→ Work to complete:
The task calls for the count of lines containing "formatting" in these records, given as a number with no other words.

Records from a data collection
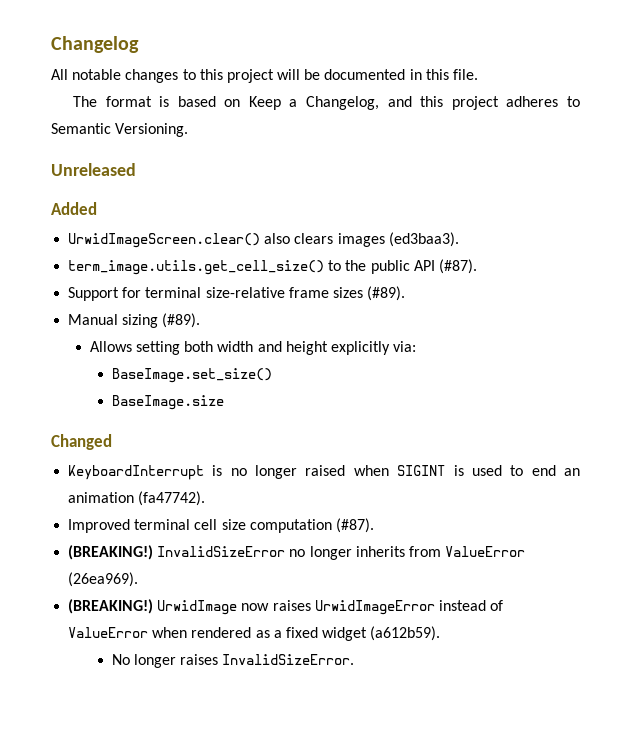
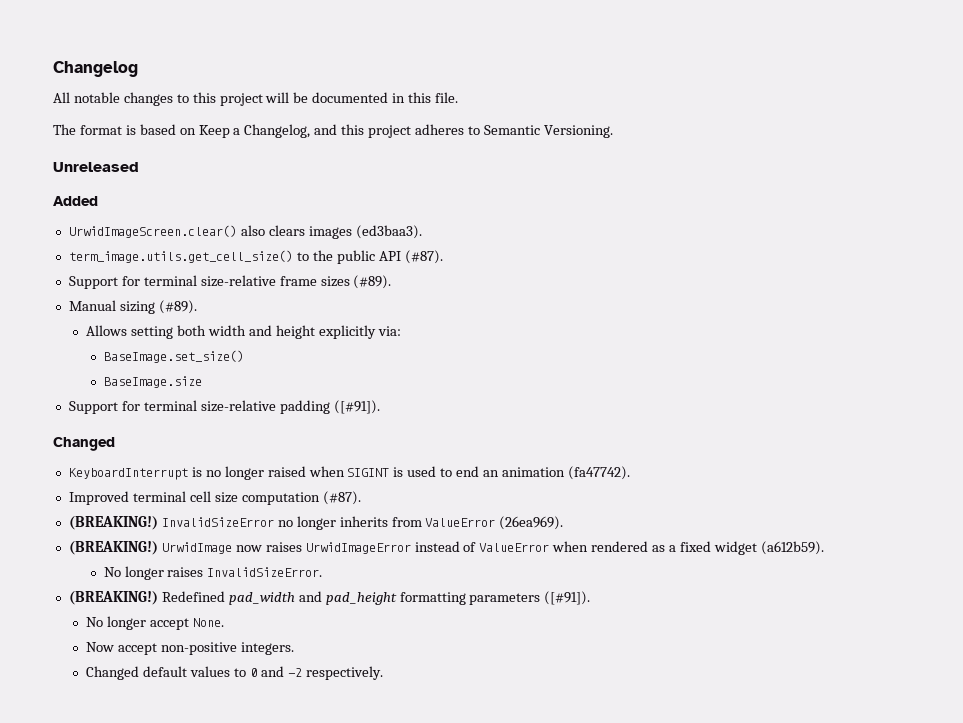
+ Support for terminal size-relative padding ([#91]).
+ (BREAKING!) Redefined pad_width and pad_height formatting parameters ([#91]).
+ No longer accept None.
+ Now accept non-positive integers.
+ Changed default values to 0 and -2 respectively.

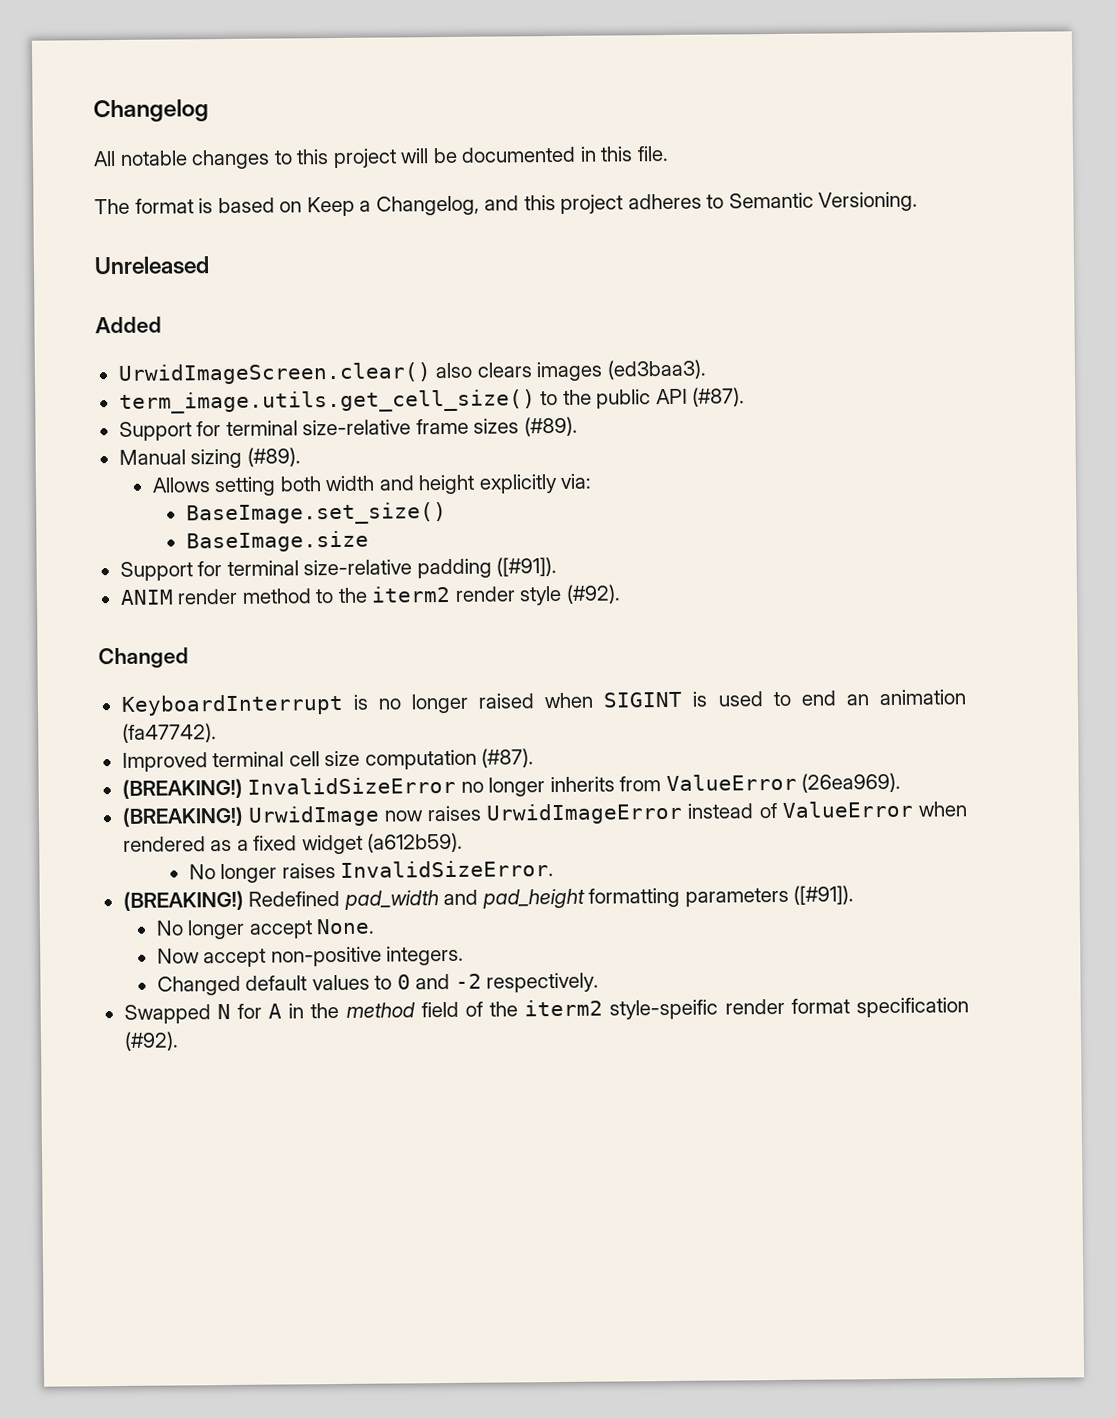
+ ANIM render method to the iterm2 render style (#92).
+ Swapped N for A in the method field of the iterm2 style-speific render format specification (#92).

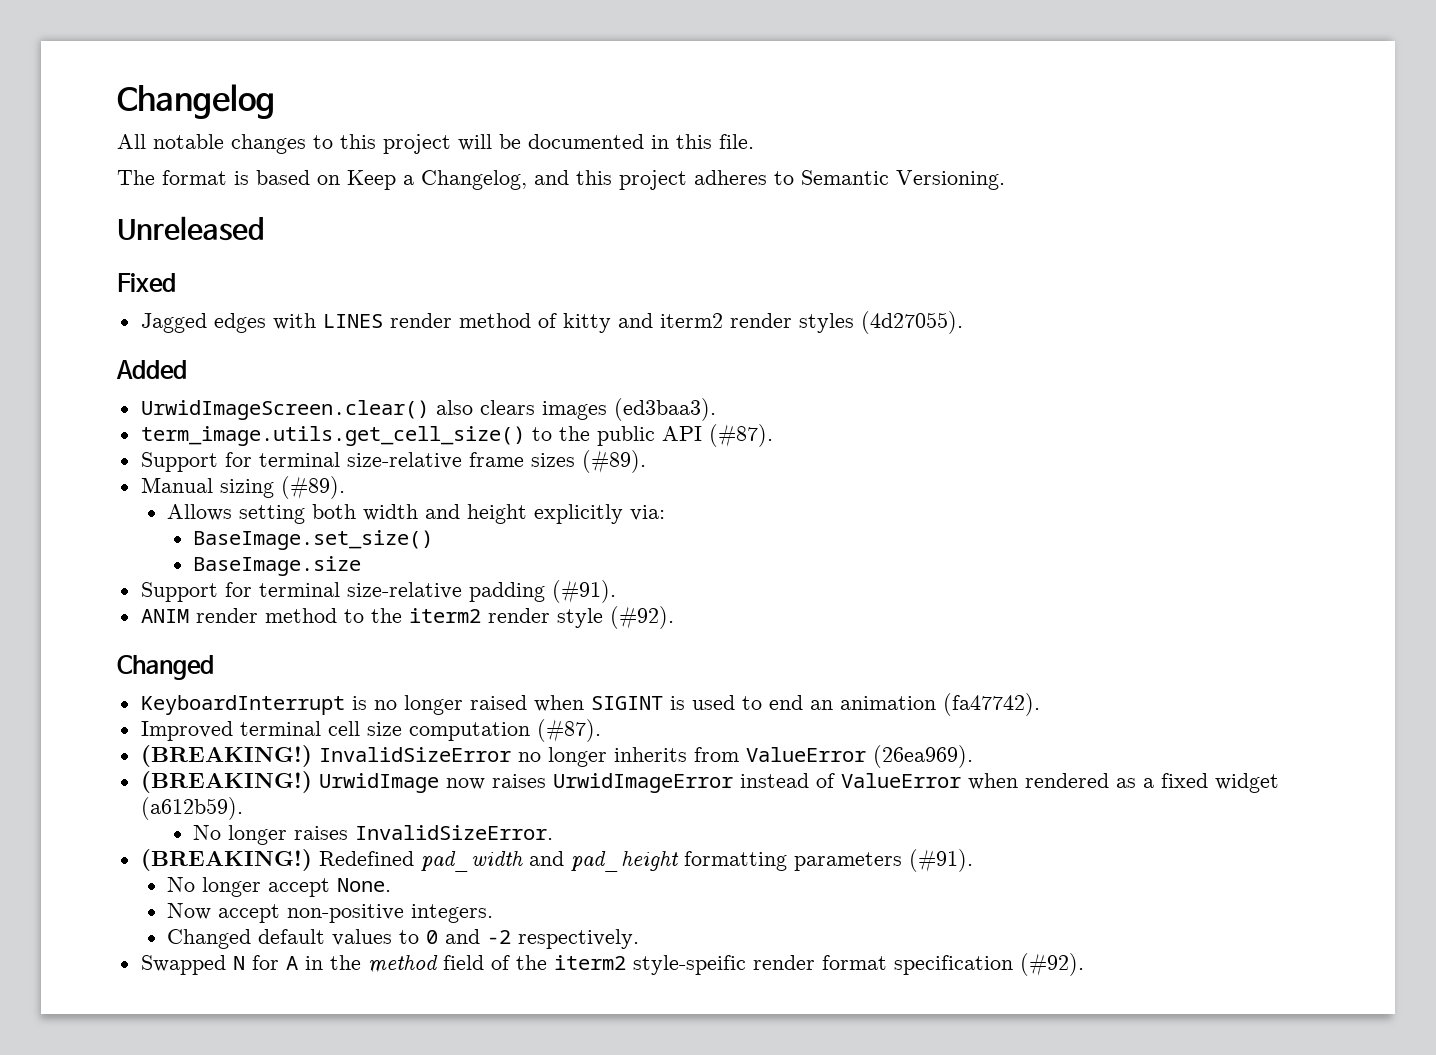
+ Fixed
+ Jagged edges with LINES render method of kitty and iterm2 render styles (4d27055).
- Support for terminal size-relative padding ([#91]).
+ Support for terminal size-relative padding (#91).
- Redefined pad_width and pad_height formatting parameters ([#91]).
+ Redefined pad_width and pad_height formatting parameters (#91).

→ Solution to this exercise:
3